We arrive at the block of council flats where I live and he looks around him in surprise as if he has never been to such a poor area before.

‘You live here?’ He cannot hide his distaste. I guess to him it must be a horrible housing estate, what he would probably consider the underbelly of the city.

‘Yes,’ I say simply.

He stops the car outside a two-story block of flats. ‘Which one is yours?’

I point to the last flat on the first floor, and say, ‘That’s me.’

He doesn’t switch off the engine but turns to me. ‘Give me your phone.’

I hand it to him.

He punches in some numbers and waits. When his phone rings, he ends the call. ‘I’ve got your number and you’ve got mine,’ he says and hands my phone back to me.

‘Thank you.’

‘Take a couple of aspirins and go to bed. Keep yourself free tomorrow. The entire day.’

‘OK.’

‘I’ll be in touch tomorrow evening.’

Instead of driving off he sits in his car and watches me totter and wobble in my ridiculously high shoes over to the cemented verge, gain the cracked concrete concourse, and go up an outer staircase while holding onto the metal railings. At the entrance to my home I turn back and flick my wrist to indicate that I am safely home and that he need wait no more. He doesn’t respond. Simply sits there. Watching me.

‘Fine. Whatever,’ I huff to myself. Sitting on the front step, I take off my shoes. With them in my hand I put my key in the door and turn it.

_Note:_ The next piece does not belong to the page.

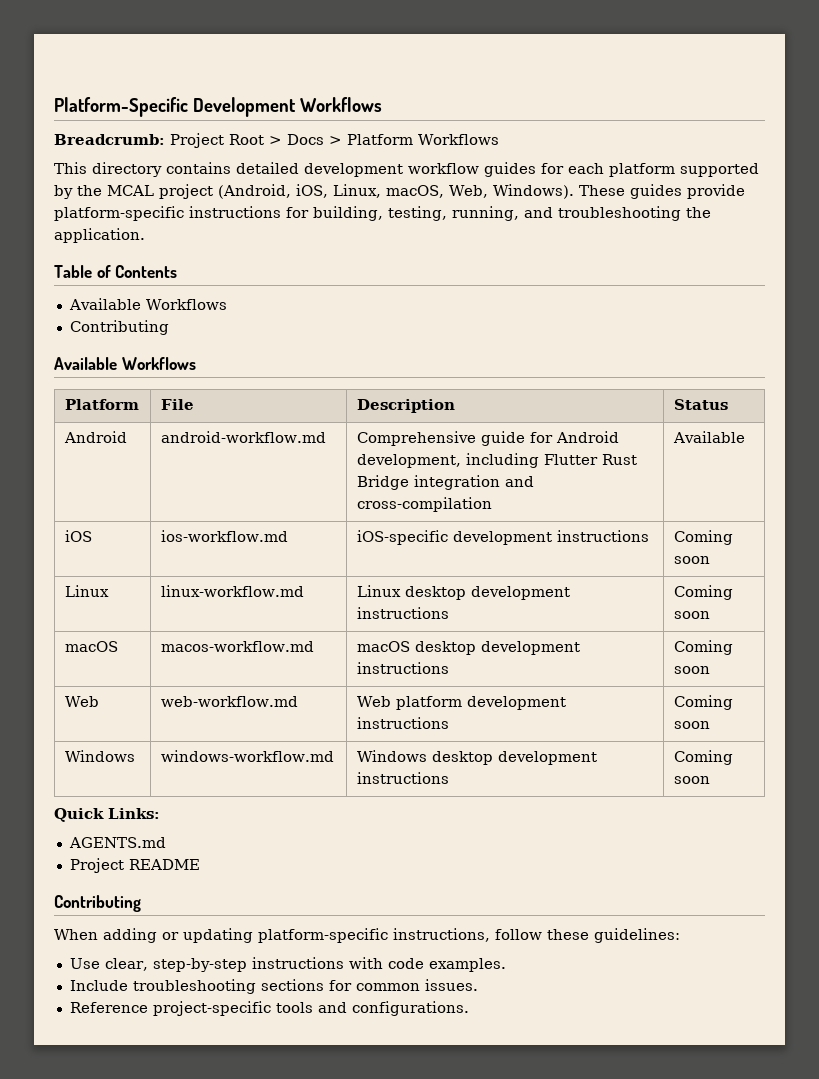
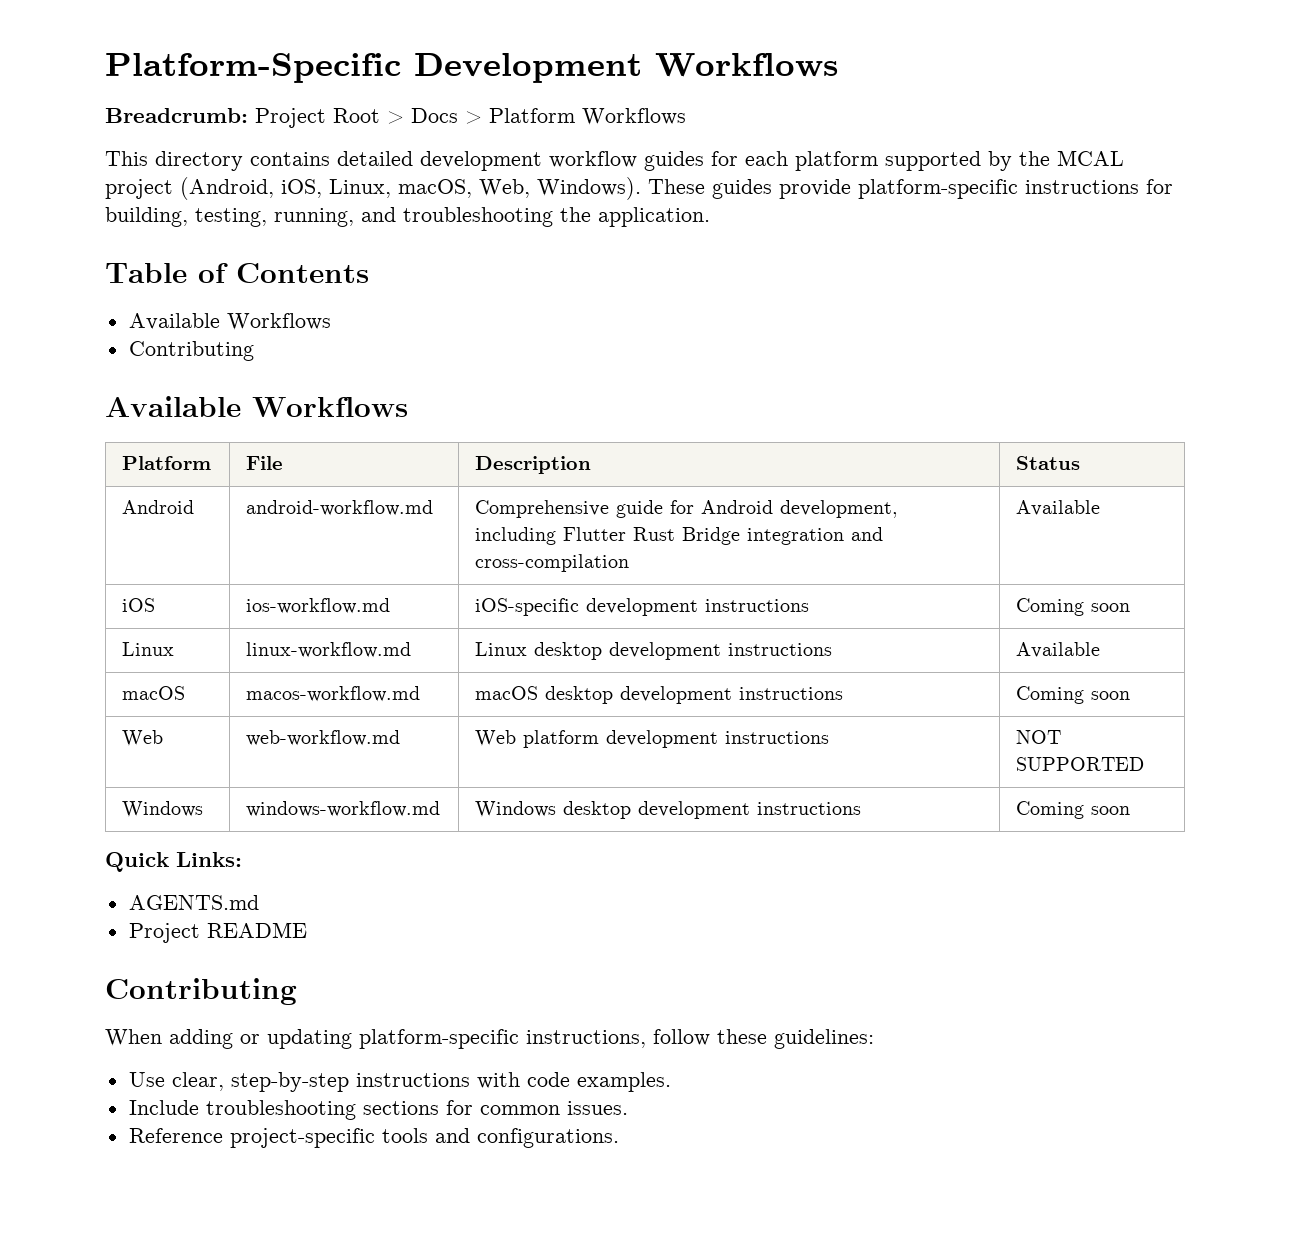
- Linux | linux-workflow.md | Linux desktop development instructions | Coming soon
+ Linux | linux-workflow.md | Linux desktop development instructions | Available
- Web | web-workflow.md | Web platform development instructions | Coming soon
+ Web | web-workflow.md | Web platform development instructions | NOT SUPPORTED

It is only after I close my front door and hear the powerful engine take off that I realize neither man has wanted to know why I need the money. The flat is lit only by the lights from the streetlamps. I walk barefoot into the kitchen and fumble around in the darkness. Finally, I find a tab of paracetamols, punch two out and sit with a glass of water at the kitchen table in a stunned daze. What a night it has been. I set out with an absurd idea and…

‘I’ve done it,’ I whisper to the familiar shadows, and grin.

I think of the stone-like biceps and the hard slab of his stomach that my hands and body encountered and I touch my mouth. I can still feel his lips, his hands. I remember how I lost control and totally forgot myself. And the unfamiliar too damn good sensation he caused in my body, between my legs. Is it too dreamlike to be true?

This cannot be just my life.

Don’t be too happy yet. He could still change his mind.